Federal prosecutors won’t appeal ruling barring death penalty in Luigi Mangione case
NEW YORK (AP) — Federal prosecutors said Friday they won’t appeal a judge’s ruling that bars them from seeking the death penalty against Luigi Mangione in the killing of UnitedHealthcare CEO Brian Thompson.
In a letter, Deputy U.S. Attorney Sean Buckley told Judge Margaret Garnett that the government will not ask the 2nd U.S. Circuit Court of Appeals to reverse her decision, clearing the way for a trial beginning in September. His state murder trial is set to start in June.
Garnett last month dismissed a federal murder charge — murder through use of a firearm — that had enabled prosecutors to seek capital punishment, finding it legally flawed.
She wrote that she did so to “foreclose the death penalty as an available punishment to be considered by the jury” when it weighs whether to convict Mangione in the December 2024 killing in Manhattan.
The judge, a former Manhattan federal prosecutor appointed to the bench by President Joe Biden, also threw out a gun charge but left in place stalking charges that carry a maximum punishment of life in prison.
To seek the death penalty, prosecutors needed to show that Mangione killed Thompson while committing another “crime of violence.” Stalking doesn’t fit that definition, Garnett wrote in a 39-page opinion, citing case law and legal precedents.
The ruling disrupted the Trump administration’s bid to see Mangione executed for what U.S. Attorney General Pam Bondi called a “premeditated, cold-blooded assassination that shocked America.” It was the first capital case brought by the Justice Department in President Donald Trump’s second term.
Mangione, 27, has pleaded not guilty in the federal and state cases. The state charges also carry the possibility of life in prison. At a recent court hearing, he spoke out against the prospect of back-to-back trials, telling a judge: “It’s the same trial twice. One plus one is two. Double jeopardy by any commonsense definition.”
Thompson, 50, was killed on Dec. 4, 2024, as he walked to a midtown Manhattan hotel for UnitedHealth Group’s annual investor conference. Surveillance video showed a masked gunman shooting him from behind. Police say “delay,” “deny” and “depose” were written on the ammunition, mimicking a phrase used to describe how insurers avoid paying claims.
Mangione, a University of Pennsylvania graduate from a wealthy Maryland family, was arrested five days later after he was spotted eating breakfast at a McDonald’s in Altoona, Pennsylvania, about 230 miles (370 kilometers) west of Manhattan.

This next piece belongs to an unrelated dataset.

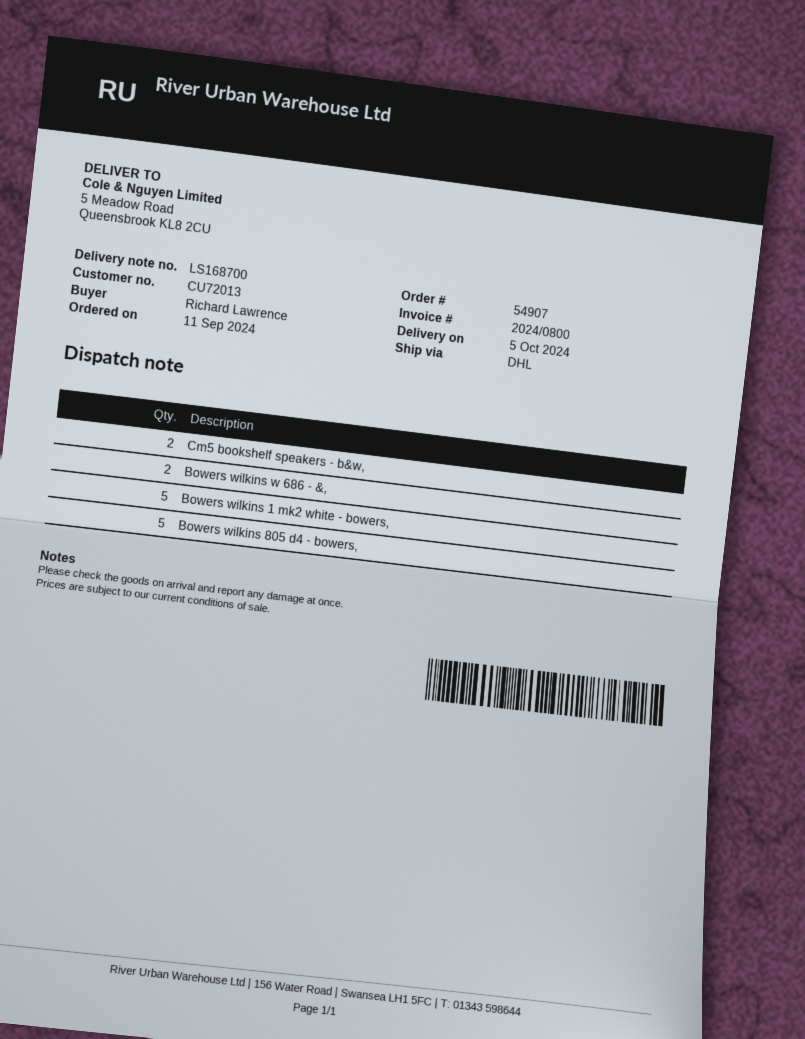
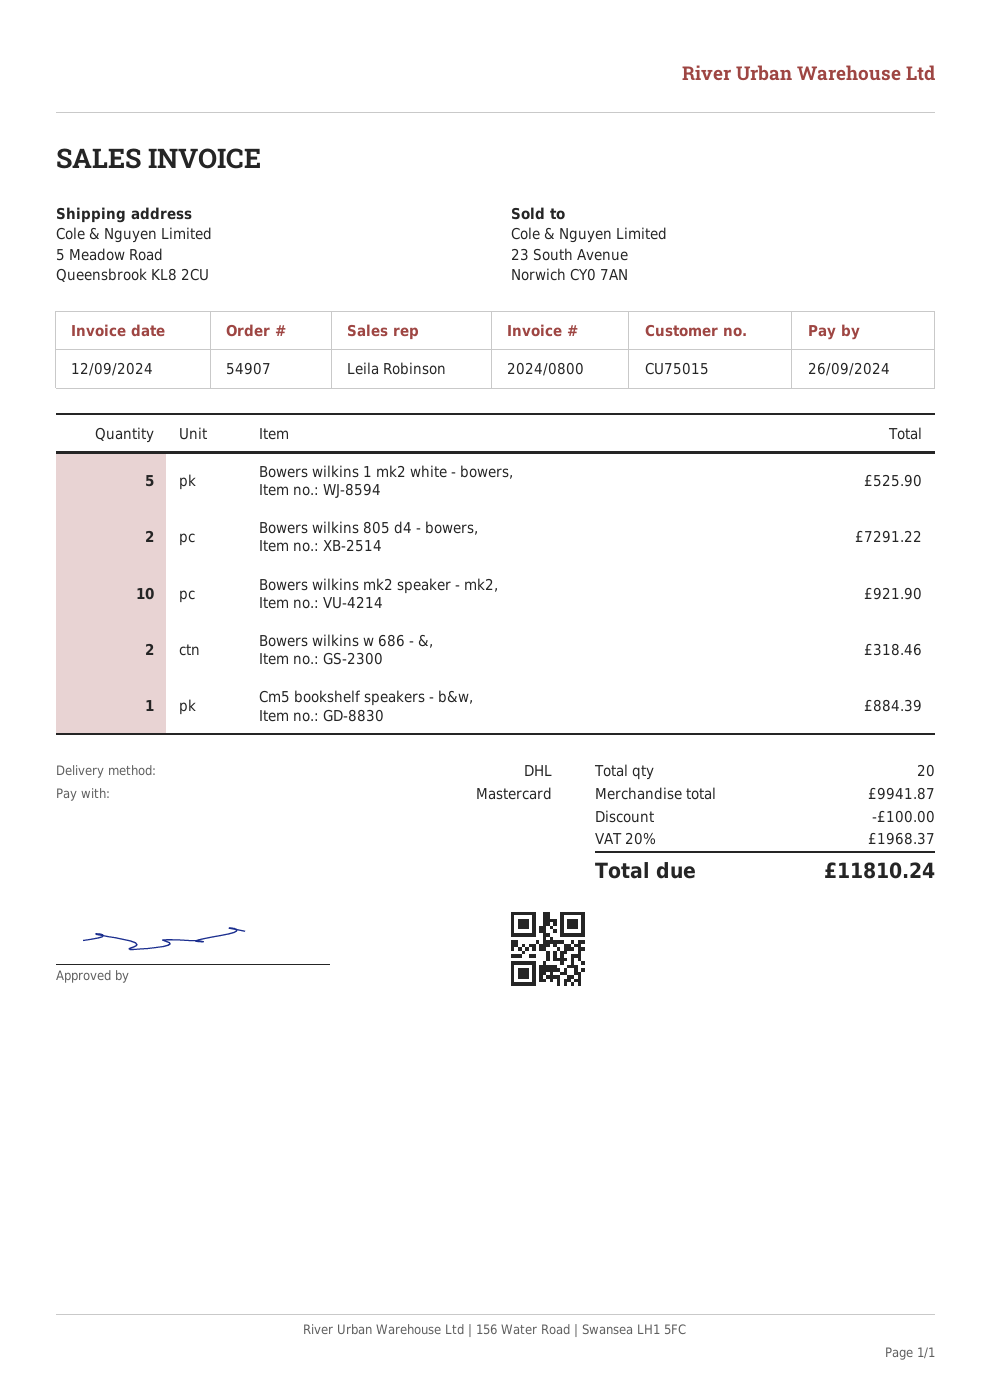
customer number: CU72013 -> CU75015
Cm5 bookshelf speakers - b&w,: 2 -> 1
Bowers wilkins 805 d4 - bowers,: 5 -> 2
Bowers wilkins mk2 speaker - mk2,: none -> 10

His lawyers have argued that authorities prejudiced his case by turning his arrest into a “Marvel movie” spectacle, including by having armed officers parade him up Manhattan pier after he was flown to New York, and by publicly declaring their desire to see him executed even before he was formally indicted.
Jury selection in Mangione’s federal case is scheduled for Sept. 8, followed by opening statements and testimony on Oct. 13. His state trial is scheduled to begin June 8, but the judge in that case, Gregory Carro, said it could have been pushed back until Sept. 8 if federal prosecutors appealed the death penalty ruling.
In her ruling, Garnett acknowledged that the decision “may strike the average person — and indeed many lawyers and judges — as tortured and strange, and the result may seem contrary to our intuitions about the criminal law.”
But, she said, it reflected her “committed effort to faithfully apply the dictates of the Supreme Court to the charges in this case. The law must be the Court’s only concern.”